There are fewer cases of the American Foulbrood Disease founded on bee farms across the island. This is because of an extensive inspection and quarantine operations done by the Ministry of Agriculture bee keeping units over the years, in which many of the infected bee hives in parishes such as Hanover, St. Elizabeth and Westmoreland has been destroyed to prevent the spread of the disease.
In 2011 the parish of Hanover had the highest case of the American Foulbrood disease and farmers were known to be selling the honey to consumers across the island. Since numerous inspections of the bee farms have been done by the unit, there have been less reports of the disease in the parish.

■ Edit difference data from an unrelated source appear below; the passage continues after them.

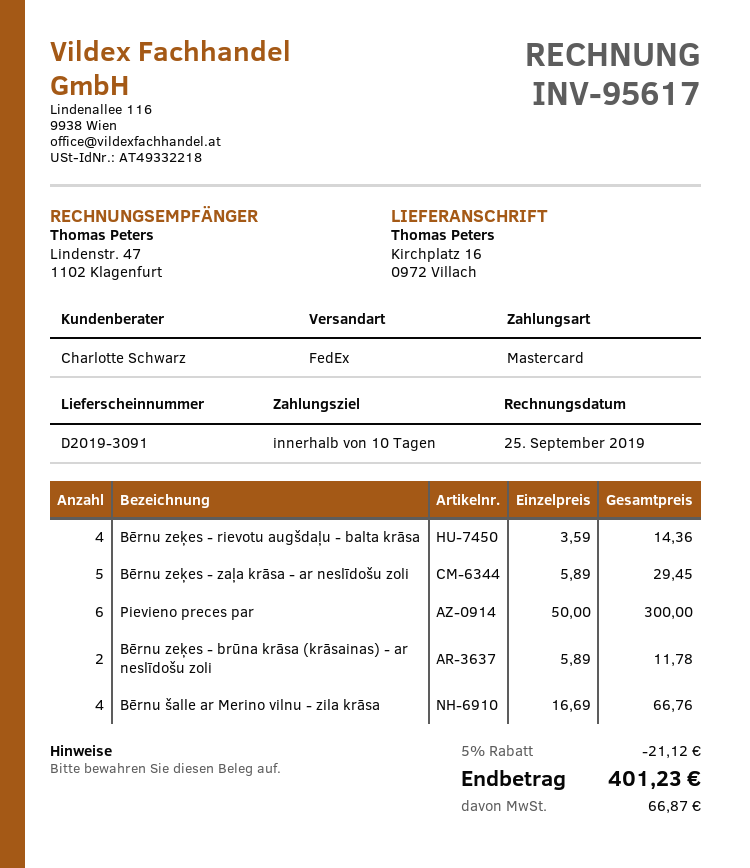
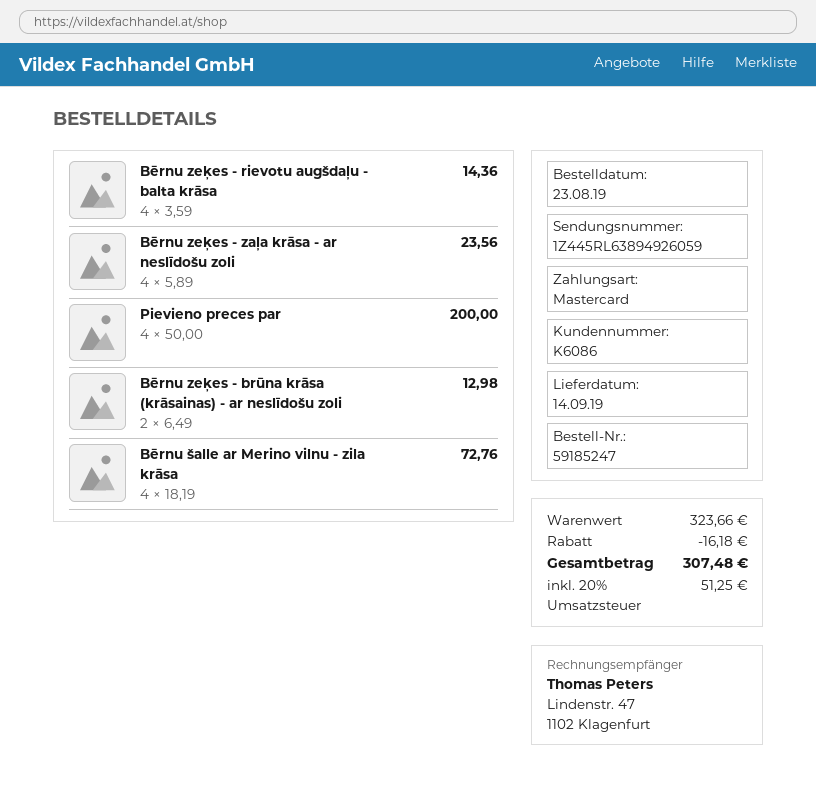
Bērnu zeķes - zaļa krāsa - ar neslīdošu zoli: 5 x 5.89 = 29.45 -> 4 x 5.89 = 23.56
Pievieno preces par: 6 x 50.00 = 300.00 -> 4 x 50.00 = 200.00
Bērnu zeķes - brūna krāsa (krāsainas) - ar neslīdošu zoli: 2 x 5.89 = 11.78 -> 2 x 6.49 = 12.98
Bērnu šalle ar Merino vilnu - zila krāsa: 4 x 16.69 = 66.76 -> 4 x 18.19 = 72.76
discount: 21.12 -> 16.18
tax: 66.87 -> 51.25
total: 401.23 -> 307.48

Mr. Hugh Smith, Senior Plant Protection Officer at Bodles Research Station says “things have change because what we do is that after destroying the infected colonies, we leave the remaining colonies under quarantine. That means you have an eight month inspection where the ministry inspects the colonies for eight months. If the disease is not found the quarantine is lifted.” He also says “what quarantine means is that the farmers are not allowed to extract the honey from the bee hives, if they break the quarantine and endanger other bee keepers what we do is to destroy the entire investment that was posing a threat.”
Meanwhile, Mr. Smith has urged farmers not to share their tools with other farmers. He has also recommended that farmers clean their tools with heat treatment acheter viagra to prevent the spread of the disease.
The American Foulbrood Disease is caused by a bacterium called Paenibacillus Larvae. The symptoms are sunken, greasy or perforated hives, irregular and sunken brood and dead pupae in the hives.
Mr. Smith was addressing students and faculty at Research Week 2015 held at Northern Caribbean University’s main campus in Mandeville on March 10.